# Analyze MTurk MOS Scores

This repository analyzes MOS scores from MTurk.

TODO:
* Compute a confidence interval via the crowdMOS algorithm. The current confidence algorithm is more naive.

In [None]:
# NOTE: This CSV can be downloaded from MTurk after recieving results from a batch.
PATH = '/Users/michaelp/Code/Text-to-Speech/disk/other/Batch_3829940_batch_results.csv'

In [None]:
%matplotlib inline

from IPython.display import display
from IPython.display import Markdown

import pandas

data_frame = pandas.read_csv(PATH)

display(Markdown('### Number Of Workers'))
display(Markdown(str(len(data_frame['WorkerId'].unique()))))

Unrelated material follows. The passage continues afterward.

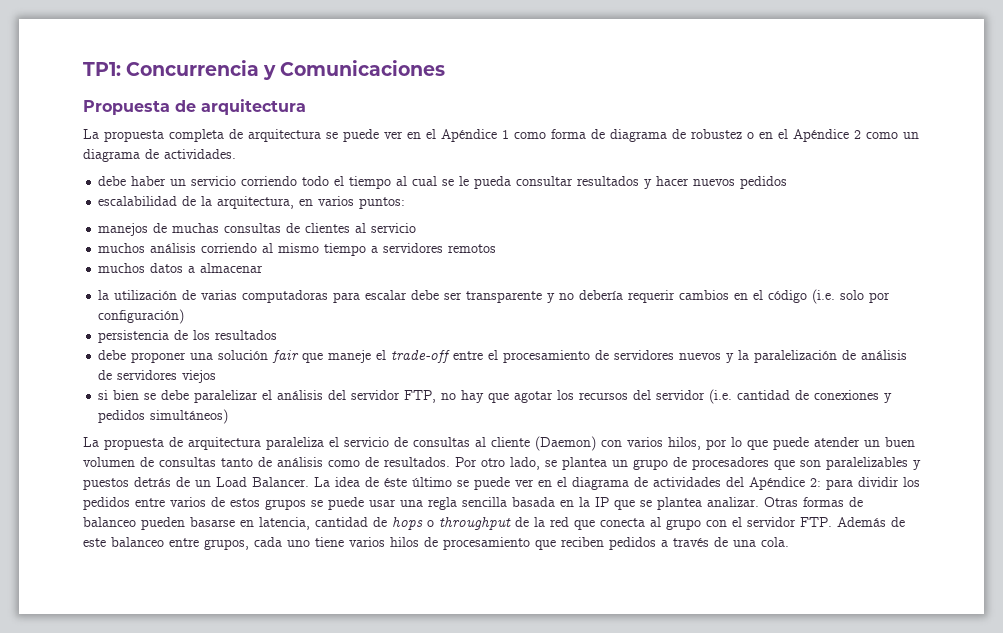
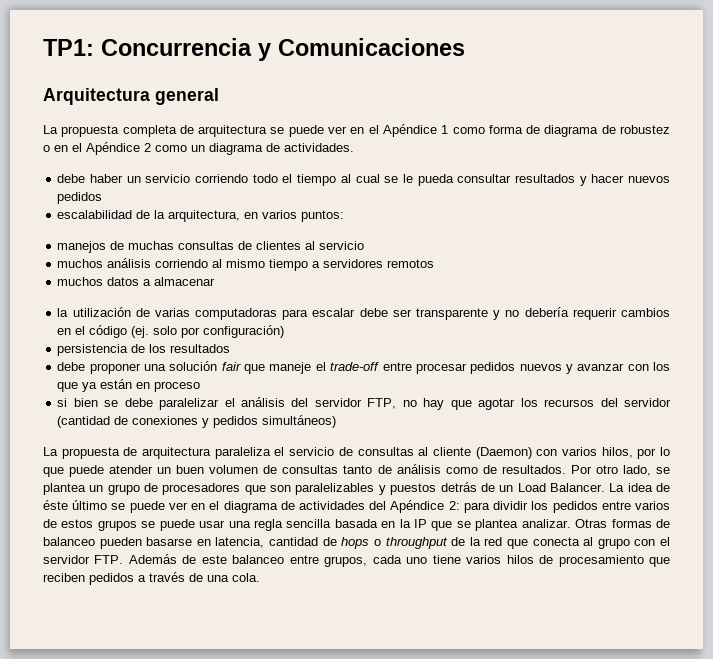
[83,99,306,115] Propuesta de arquitectura -> [43,88,219,105] Arquitectura general
[812,289,836,304] (i.e. -> [131,326,150,338] (ej.
[488,350,908,363] [98,370,217,383] el procesamiento de servidores nuevos y la paralelización de análisis de servidores viejos -> [415,362,671,374] [57,379,201,392] procesar pedidos nuevos y avanzar con los que ya están en proceso
[709,389,791,404] (i.e. cantidad -> [57,416,111,428] (cantidad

display(Markdown('### Number Of Hits'))
display(Markdown(str(len(data_frame))))

display(Markdown('### Data Denominations'))
data_frame.groupby(['Input.name']).size()

In [None]:
import random
import numpy

from IPython.display import Audio
from IPython.display import Markdown

from IPython.display import FileLink

def random_sample(data_frame, *args, num_samples=100, sort_by='Input.name'):
    """ Randomly sample audio clips from the data frame.
    """
    if len(data_frame) == 0 or num_samples == 0:
        return
    
    display(Markdown('### Random Sample'))
    for i, row in data_frame.sample(n=min(num_samples, len(data_frame))).sort_values(by=[sort_by]).iterrows():
        display(Markdown('**Index:** ' + str(i) + 
                         '  |  **Process Name:** ' + row['Input.name'] + 
                         '  |  **Speaker:** ' + row['Input.speaker'] ))
        display(Markdown('**Text:** "' + row['Input.text'] + '"'))
        for key in args:
            display(Markdown('**%s:** ' % key + str(row[key])))
        display(Audio(str(row['Input.audio_path'])))
        display(Markdown('\n\n ___'))
        display()
        
random_sample(data_frame, num_samples=3)

# Add MOS Column

We need to first convert the label to an MOS score.

In [None]:
import math

def label_to_score(label):
    """ Get the MOS score from the MOS label.
    """
    tokens = label.lower().split()
    if 'excellent' in tokens:
        return 5.0
    elif 'good' in tokens:
        return 4.0
    elif 'fair' in tokens:
        return 3.0
    elif 'poor' in tokens:
        return 2.0
    elif 'bad' in tokens:
        return 1.0
    raise ValueError()

data_frame['MOS'] = data_frame['Answer.audio-naturalness.label'].apply(label_to_score)

# Task Completion Time

It's useful to guage the time it takes to compelete a task to determine fair worker pay.

In [None]:
# NOTE: This may be useful for determining the time taken to complete a task.
display(Markdown('### Density of time taken to complete a task:'))
# NOTE: Remove outliers.
# For example, it doesn't make sense to take 250 (4 minutes) seconds to review a 10 second clip. Workers that take
# so long to complete a task, may be working on multiple tasks at a time.
# NOTE (Michael 07-25-2019): From a previous analysis it looks like many workers are able to complete a task in
# 3 - 4x the audio time.
most_time = data_frame['WorkTimeInSecondsPerAudioSecond'][data_frame['WorkTimeInSecondsPerAudioSecond'] < 6]
most_time.plot.kde(bw_method=0.2)

# Remove Bad Data

Before we analyze our MOS scores, we are first going to filter out any bad data submitted to us.  

## Filter By Audio Length

This removes any data submitted by workers that didn't listen to the entire audio clip based on Amazon's 
`WorkTimeInSeconds` metric. This filter was inspired by the "crowdMOS" paper.

In [None]:
import numpy

# Temporary addition to combine 'Input.audio_length' and 'Input.audio_length_in_seconds' together.
def combine_columns(row):
    return row[1] if numpy.isnan(row[0]) else row[0]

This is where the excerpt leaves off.